Scripted film and TV projects are also relatively uncharted waters for Zaslav and the Discovery team, apart from OWN. Not only has Zaslav steered Discovery toward unscripted (after an unsuccessful attempt to mint prestige scripted shows in the mid-2010s) but he has heaped scorn on companies flocking to the scripted space. Only since joining hands with Stankey has he begun to rhapsodize about the trove of scripted franchises at Warner Bros. (The initial logo for Warner Bros Discovery carried the Maltese Falcon tagline, “The stuff that dreams are made of.”)

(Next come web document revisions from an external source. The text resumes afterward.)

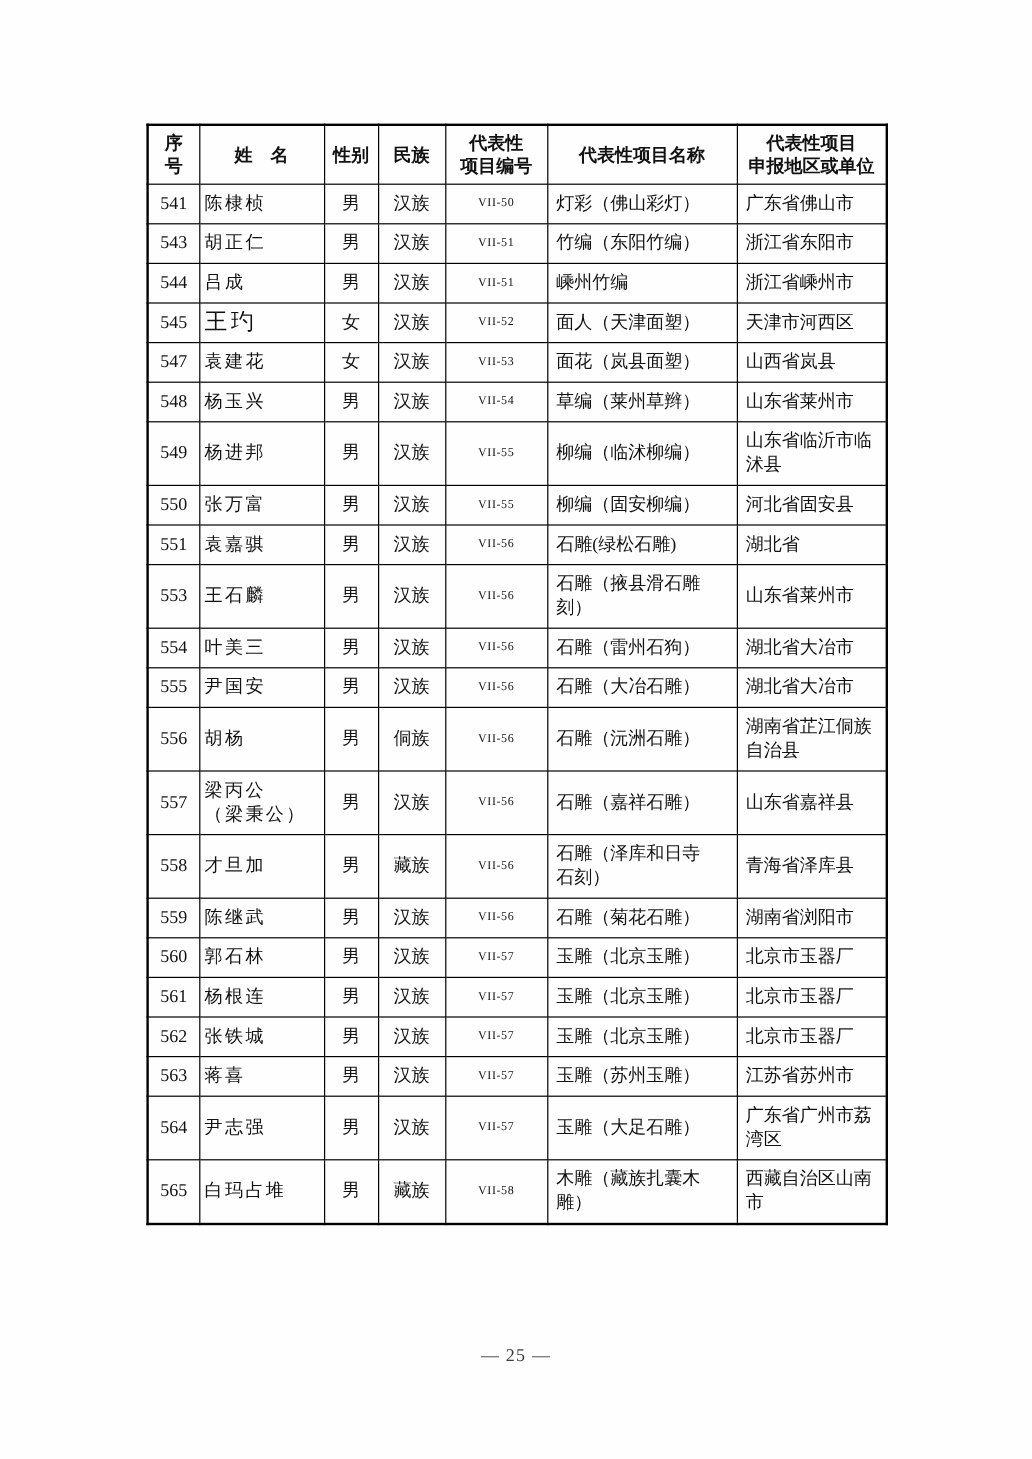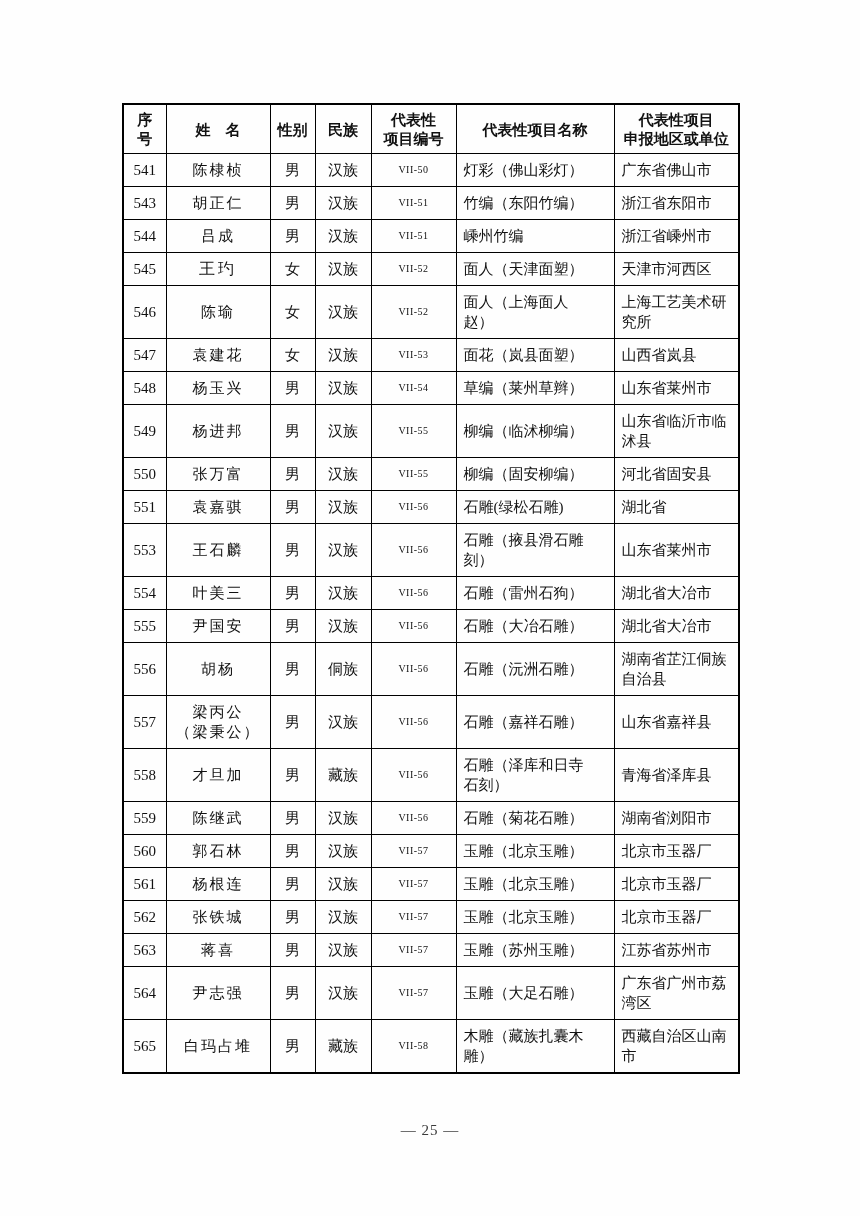--- a/index.html
+++ b/index.html
@@ -42,7 +42,7 @@
   }
   td.c-center { text-align: center; }
   td.c-left   { text-align: left; padding-left: 7px; padding-right: 5px; }
-  td.cell-name { text-align: center; letter-spacing: 2px; }
+  td.cell-name { text-align: left; letter-spacing: 2px; }
   td.cell-code { font-size: 10px; text-align: center; letter-spacing: 0.5px; }
   td.name-large { font-size: 16px; letter-spacing: 3px; }
   .page-number {

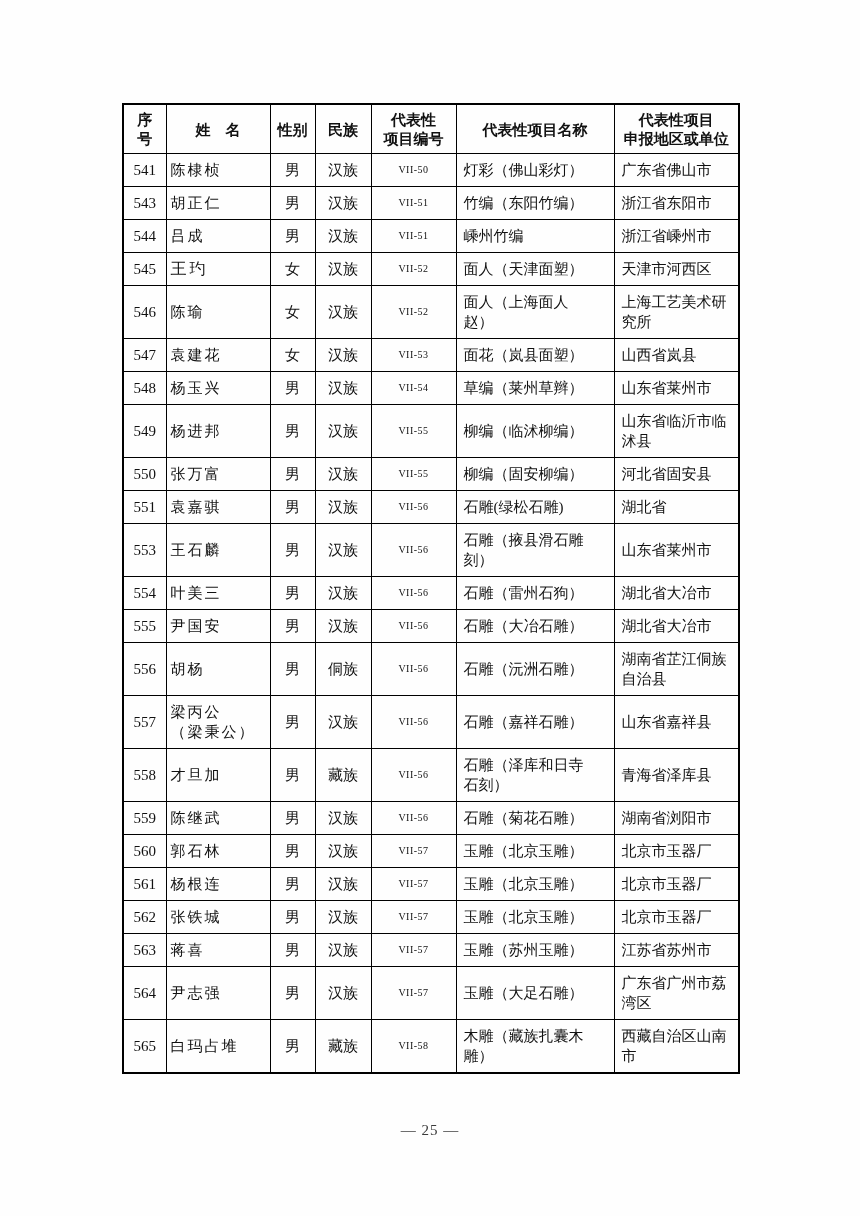--- a/index.html
+++ b/index.html
@@ -44,7 +44,7 @@
   td.c-left   { text-align: left; padding-left: 7px; padding-right: 5px; }
   td.cell-name { text-align: left; letter-spacing: 2px; }
   td.cell-code { font-size: 10px; text-align: center; letter-spacing: 0.5px; }
-  td.name-large { font-size: 16px; letter-spacing: 3px; }
+  td.name-large { font-size: 19px; letter-spacing: 3px; }
   .page-number {
     position: absolute;
     left: 0;

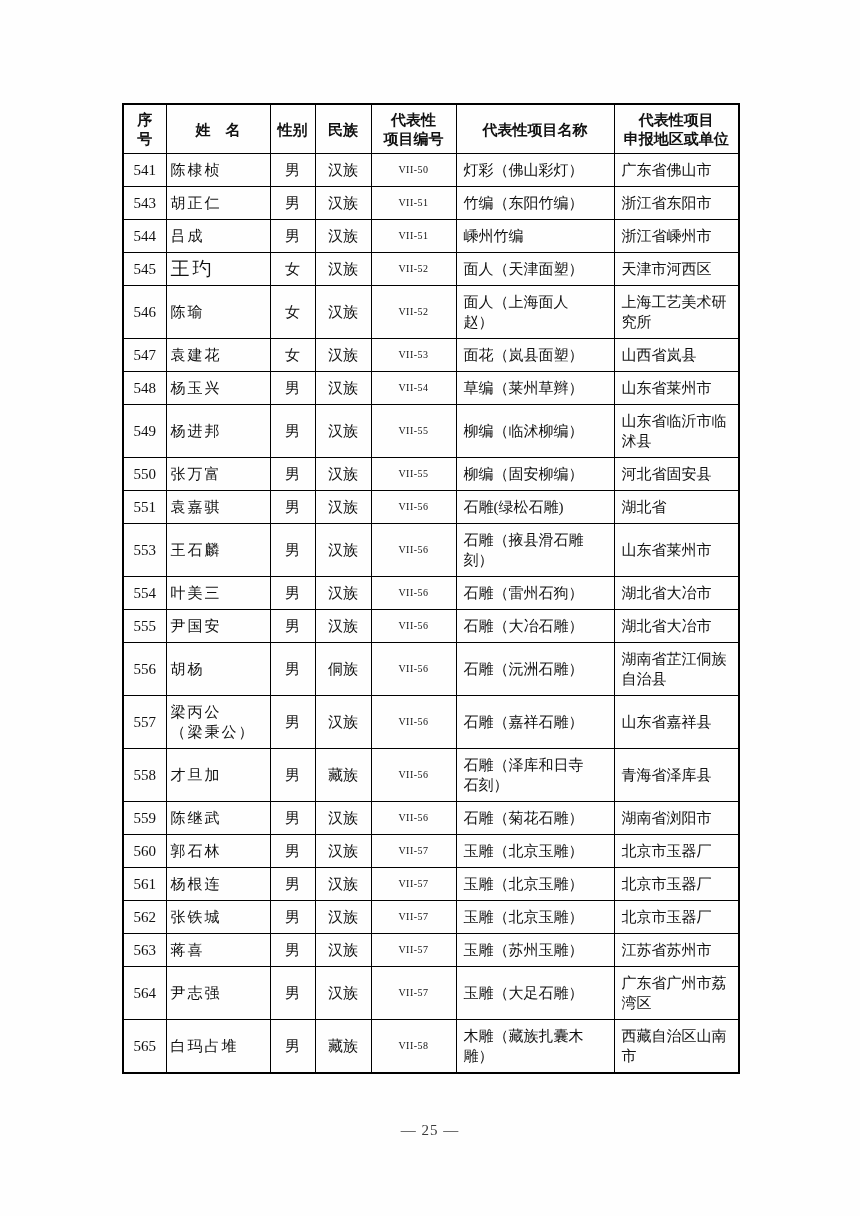--- a/index.html
+++ b/index.html
@@ -123,17 +123,6 @@
     <td class="c-left cell-region">天津市河西区</td>
   </tr>
         <tr>
-    <td class="c-center cell-index">546</td>
-    <td class="cell-name">陈瑜</td>
-    <td class="c-center cell-gender">女</td>
-    <td class="c-center cell-ethnicity">汉族</td>
-    <td class="c-center cell-code">VII-52</td>
-    <td class="c-left cell-project">面人（上海面人
-赵）</td>
-    <td class="c-left cell-region">上海工艺美术研
-究所</td>
-  </tr>
-        <tr>
     <td class="c-center cell-index">547</td>
     <td class="cell-name">袁建花</td>
     <td class="c-center cell-gender">女</td>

It’s far from certain whether the new stock will become a Wall Street darling. Content-centric issues like Paramount Global or Lionsgate have been sluggish of late. Shares in Discovery and AT&T have fallen significantly below their level before the deal was proposed.

Michael Morris, an analyst with Guggenheim Partners, has a “neutral” rating on Discovery. On the eve of the merger, in a note to clients, Morris described “attractive long-term potential for the combined entity.” Counter-balancing that, though, he wrote that there is “limited insight on go-to-market strategy and potential selling pressure from core AT&T shareholders following the distribution.”

Craig Moffett, an analyst with MoffettNathanson and a vocal critic of AT&T’s forays in entertainment, wrote an obituary of sorts for the Time Warner and DirecTV deals. “And so ends a long and ugly chapter in the storied history of a great American company,” he wrote in a note to clients this week. “Investors gave a resounding thumbs down to AT&T’s misadventure in media, and rightly so. It was born of a flawed strategy, and it was poorly executed.”

In fairness, he continued, “Of the two deals that created what AT&T briefly called ‘the modern media company,’ the acquisition of Time Warner was the lesser of two evils. The DirecTV deal was inarguably worse. Taken together, the two deals have left AT&T badly diminished, and their impact cannot be undone by simply spinning them off.”